Il avait l'air très fatigué. Il est resté un moment silencieux pendant que la machine, qui n'avait pas cessé de suivre le dialogue, en prolongeait encore les dernières phrases. Ensuite, il m'a regardé attentivement et avec un peu de tristesse. Il a murmuré : « Je n'ai jamais vu d'âme aussi endurcie que la vôtre. Les criminels qui sont venus devant moi ont toujours pleuré devant cette image de la douleur. » J'allais répondre que c'était justement parce qu'il s'agissait de criminels. Mais j'ai pensé que moi aussi j'étais comme eux. C'était une idée à quoi  je ne pouvais pas me faire. Le juge s'est alors levé, comme s'il me signifiait que l'interrogatoire était terminé. Il m'a seulement demandé du même air un peu las si je regrettais mon acte. J'ai réfléchi et j'ai dit que, plutôt que du regret véritable, j'éprouvais un certain ennui. J'ai eu l'impression qu'il ne me comprenait pas. Mais ce jour-là les choses ne sont pas allées plus loin.
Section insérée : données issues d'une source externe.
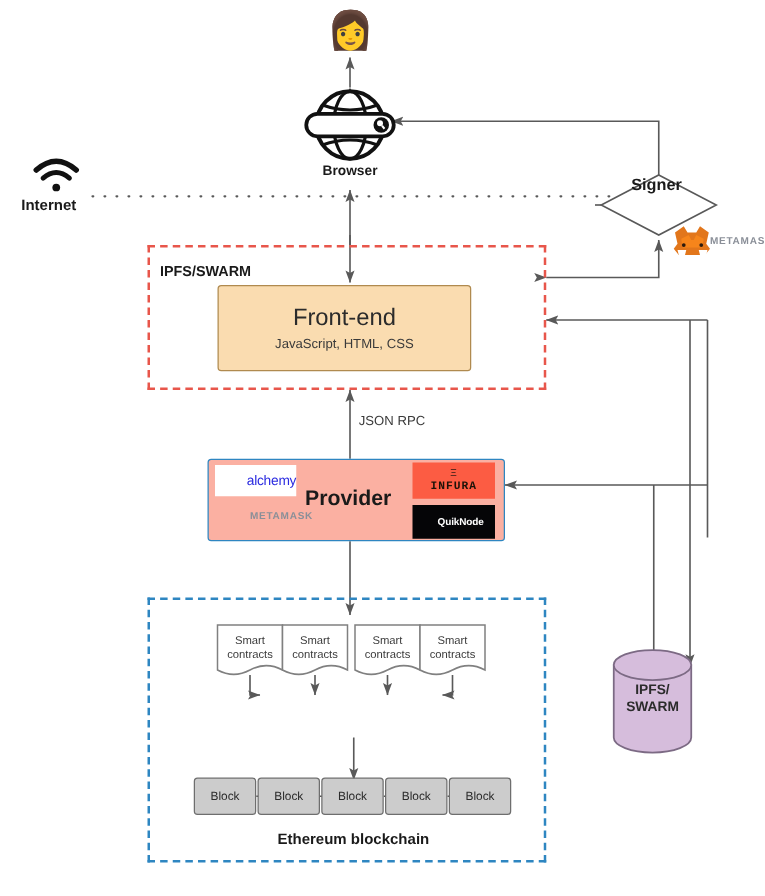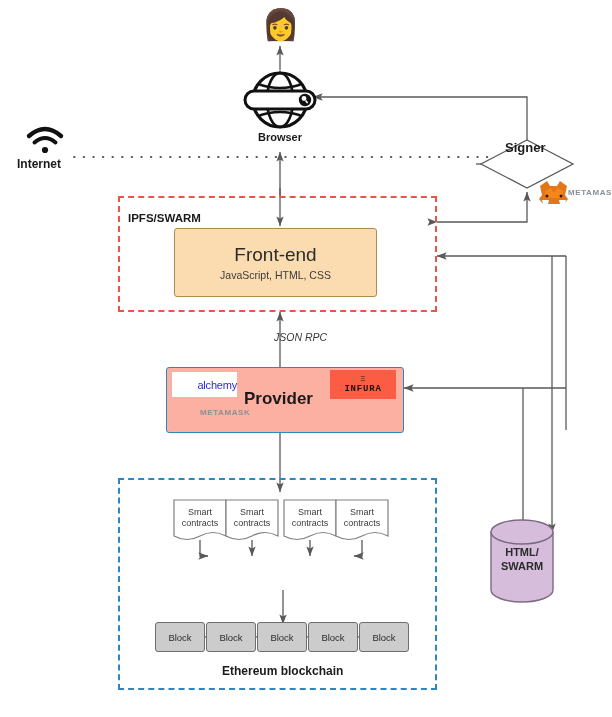"JSON RPC" div.jsonrpc-label { font-style: italic -> none; left: 274px -> 287px }
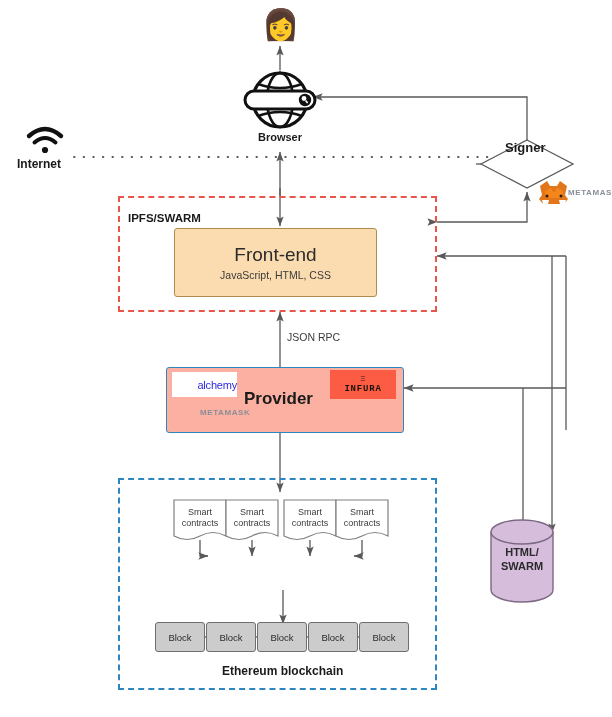"QuikNode" div.logo-quicknode { html: none -> <div> <span></span> <span>QuikNode</span> </div> }
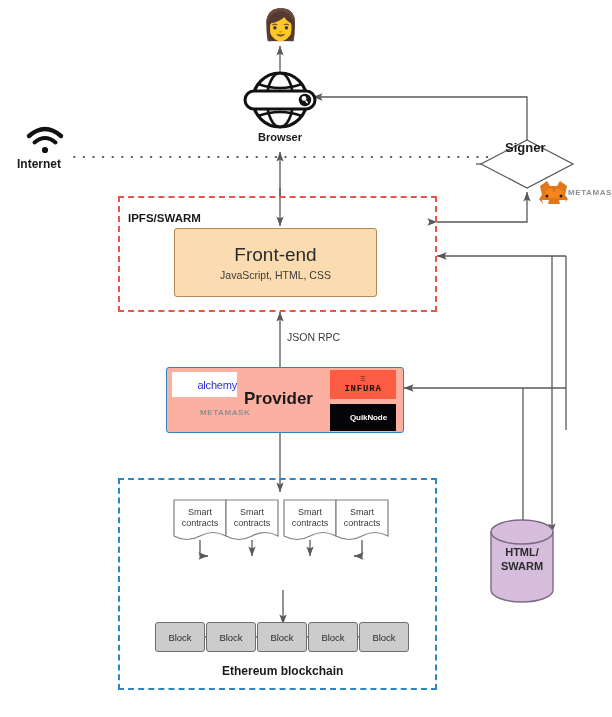"HTML/" span { text: HTML/ -> IPFS/ }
Par la suite j'ai souvent revu le juge d'instruction. Seulement, j'étais accompagné de mon avocat à chaque fois. On se bornait à me faire préciser certains points de mes déclarations précédentes. Ou bien encore le juge discutait les charges avec mon avocat. Mais en vérité ils ne s'occupaient jamais de moi àces moments-là. Peu à peu en tout cas, le ton des interrogatoires a changé. Il semblait que le juge ne s'intéressât plus à moi et qu'il eût classé mon cas en quelque sorte. Il ne m'a plus parlé de Dieu et je ne l'ai jamais revu dans l'excitation de ce premier jour. Le résultat, c'est que nos entretiens sont devenus plus cordiaux. Quelques questions, un peu de conversation avec mon avocat, les interrogatoires étaient finis. Mon affaire suivait son cours, selon  l'expression même du juge. Quelquefois aussi, quand la conversation était d'ordre général, on m'y mêlait. Je commençais à respirer. Personne, en ces heures-là, n'était méchant avec moi. Tout était si naturel, si bien réglé et si sobrement joué que j'avais l'impression ridicule de « faire partie de la famille ». Et au bout des onze mois qu'a duré cette instruction, je peux dire que je m'étonnais presque de m'être jamais réjoui d'autre chose que de ces rares instants où le juge me reconduisait à la porte de son cabinet en me frappant sur l'épaule et en me disant d'un air cordial : « C'est fini pour aujourd'hui, monsieur l'Antéchrist. » On me remettait alors entre les mains des gendarmes.